▸ What to produce
Repeat exactly the lines of the entries below from the one with "[95,99,179,120] // 准备工作 -> (225, 48) none" through the one with "(275, 460) none -> [91,532,113,545] // 3.", both ends included, and nothing else.

▸ Task material

■ ■ ■ ■ ■

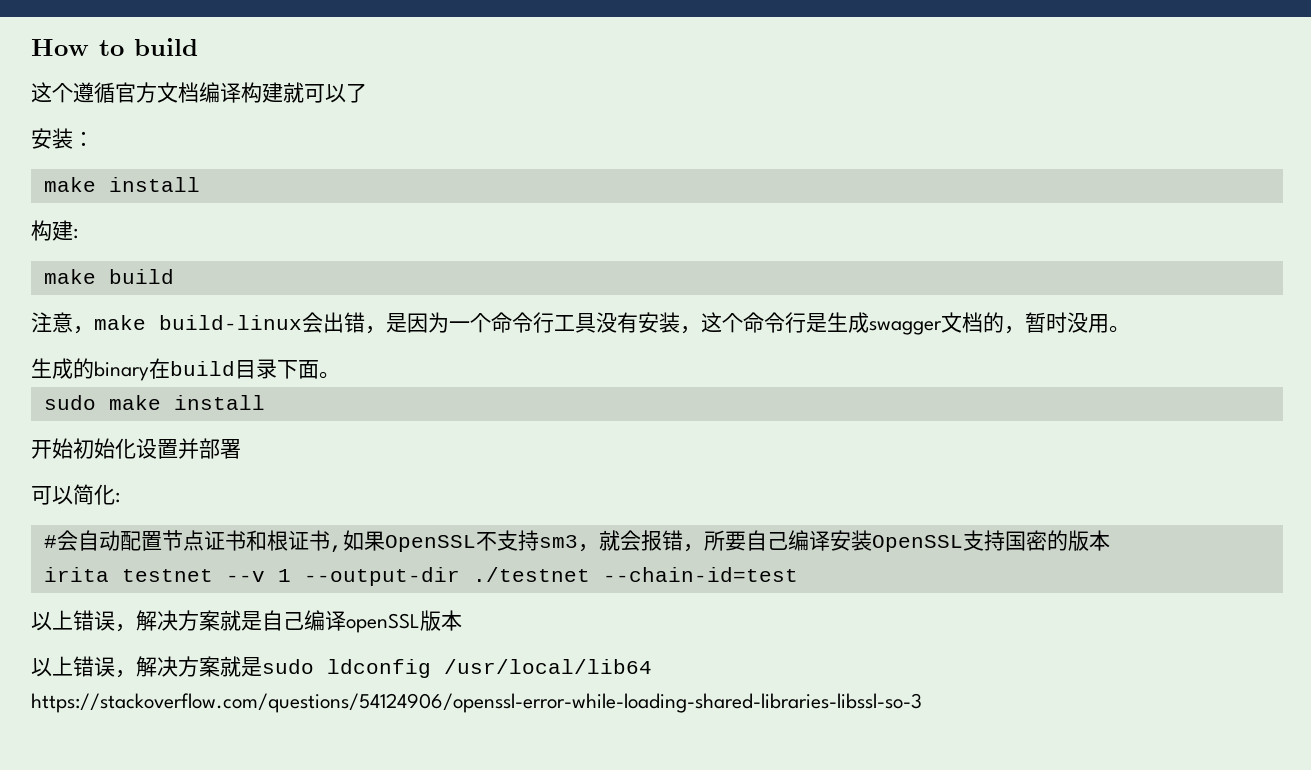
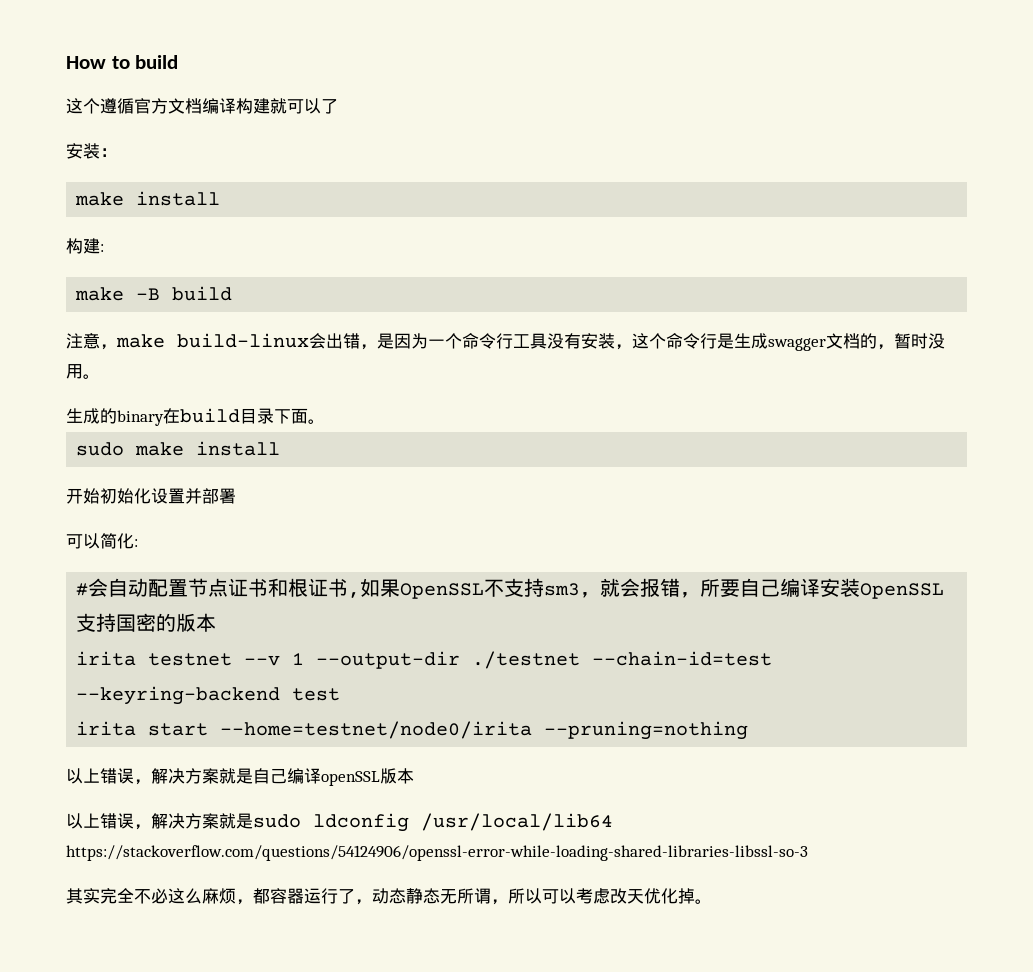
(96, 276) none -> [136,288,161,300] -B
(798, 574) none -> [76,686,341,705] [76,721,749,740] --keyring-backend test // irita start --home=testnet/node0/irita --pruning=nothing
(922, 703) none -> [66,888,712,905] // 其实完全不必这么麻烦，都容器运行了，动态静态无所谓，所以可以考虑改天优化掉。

■ ■ ■ ■ ■

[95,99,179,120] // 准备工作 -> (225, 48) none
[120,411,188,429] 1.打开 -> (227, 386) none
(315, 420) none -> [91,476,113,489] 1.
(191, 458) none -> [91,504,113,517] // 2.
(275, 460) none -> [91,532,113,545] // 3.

■ ■ ■ ■ ■

▸ Your response
[95,99,179,120] // 准备工作 -> (225, 48) none
[120,411,188,429] 1.打开 -> (227, 386) none
(315, 420) none -> [91,476,113,489] 1.
(191, 458) none -> [91,504,113,517] // 2.
(275, 460) none -> [91,532,113,545] // 3.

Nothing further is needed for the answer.